▶ [About this exercise] In your output, repeat each entry exactly and include no pictures.

▶ [Dataset entries]
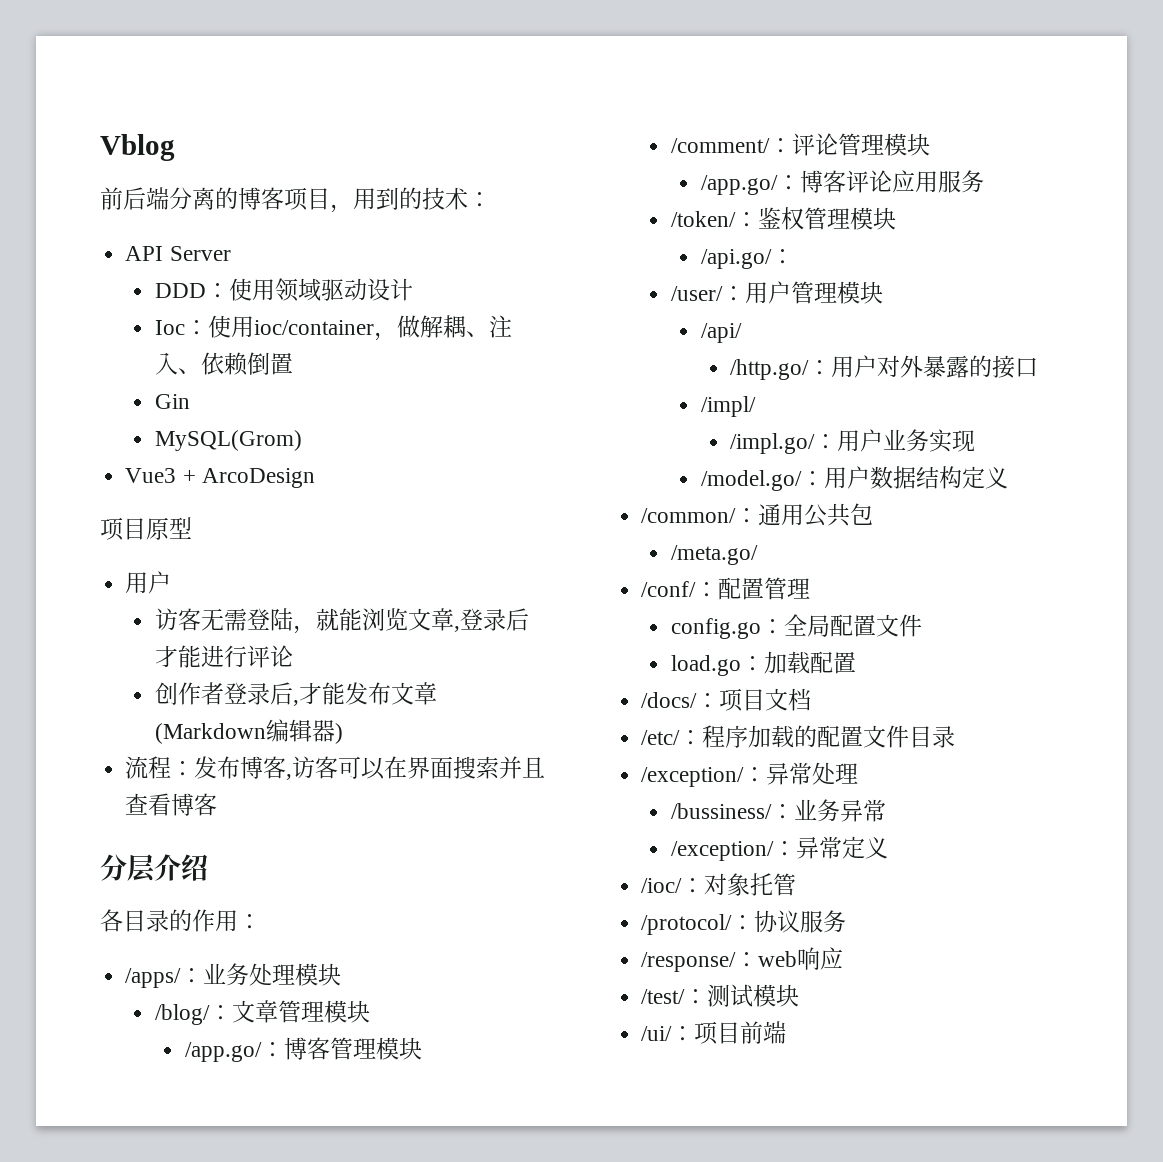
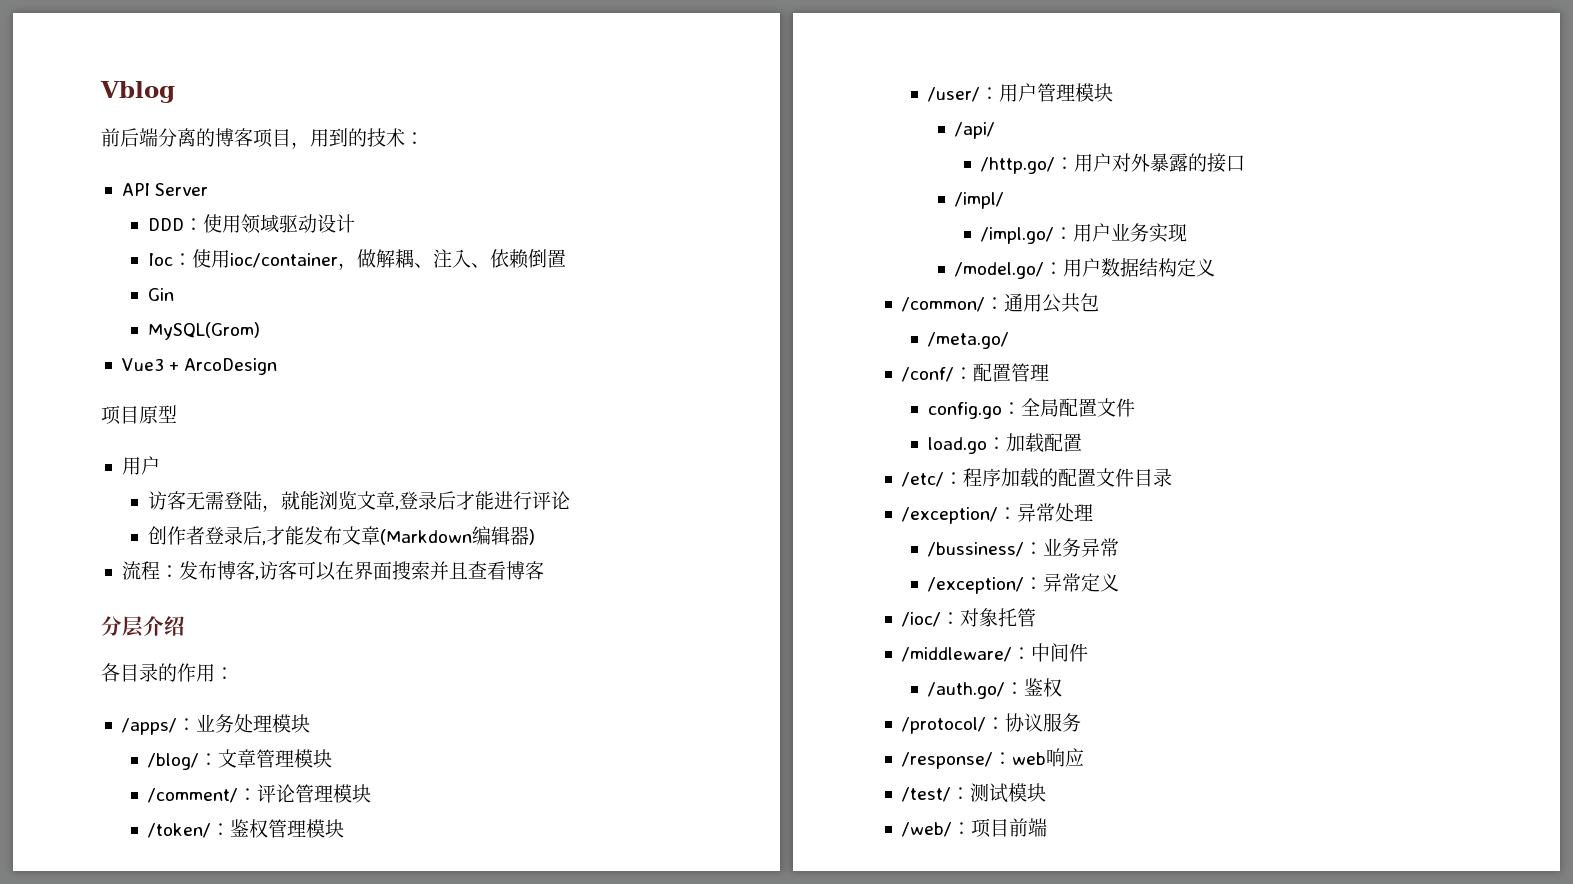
- /app.go/：博客管理模块
- /app.go/：博客评论应用服务
- /api.go/：
- /docs/：项目文档
+ /middleware/：中间件
+ /auth.go/：鉴权
- /ui/：项目前端
+ /web/：项目前端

▶ [Exercise response]
- /app.go/：博客管理模块
- /app.go/：博客评论应用服务
- /api.go/：
- /docs/：项目文档
+ /middleware/：中间件
+ /auth.go/：鉴权
- /ui/：项目前端
+ /web/：项目前端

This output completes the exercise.